= Beginning of Section =
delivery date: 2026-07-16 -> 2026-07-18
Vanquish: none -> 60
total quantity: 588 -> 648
= End of Section =
= Beginning of Section =
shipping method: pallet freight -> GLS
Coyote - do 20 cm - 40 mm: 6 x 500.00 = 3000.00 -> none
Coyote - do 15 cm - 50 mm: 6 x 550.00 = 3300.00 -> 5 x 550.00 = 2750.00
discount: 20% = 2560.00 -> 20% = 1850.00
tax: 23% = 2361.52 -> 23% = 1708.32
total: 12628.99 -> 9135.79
= End of Section =
= Beginning of Section =
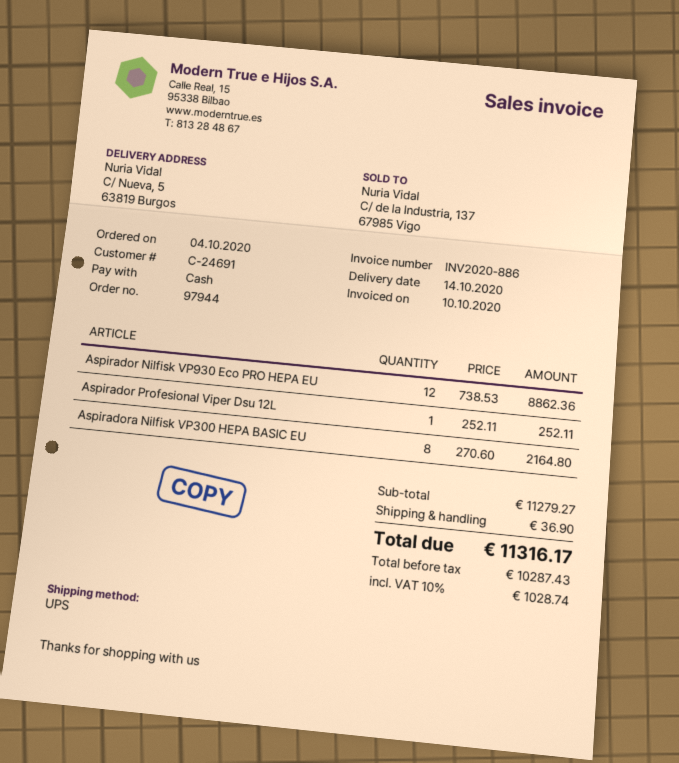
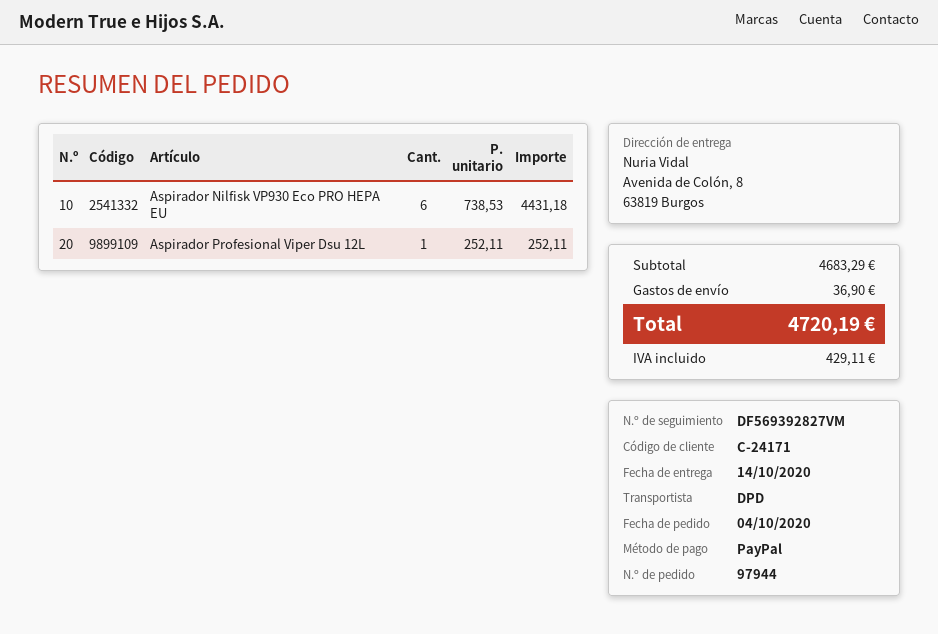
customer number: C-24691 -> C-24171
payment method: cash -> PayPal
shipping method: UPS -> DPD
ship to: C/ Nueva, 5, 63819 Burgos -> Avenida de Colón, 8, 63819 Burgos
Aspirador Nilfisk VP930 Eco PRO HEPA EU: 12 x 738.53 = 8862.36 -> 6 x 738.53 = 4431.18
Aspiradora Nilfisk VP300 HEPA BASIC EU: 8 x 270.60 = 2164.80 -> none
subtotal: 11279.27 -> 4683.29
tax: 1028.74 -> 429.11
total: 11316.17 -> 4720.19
= End of Section =
Task ::
Starting at the line with "Aspiradora Nilfisk VP300" and ending at the line with "total: 11316.17 -> 4720.19", print each line of the listing above exactly, with no other lines.

Output for this task ::
Aspiradora Nilfisk VP300 HEPA BASIC EU: 8 x 270.60 = 2164.80 -> none
subtotal: 11279.27 -> 4683.29
tax: 1028.74 -> 429.11
total: 11316.17 -> 4720.19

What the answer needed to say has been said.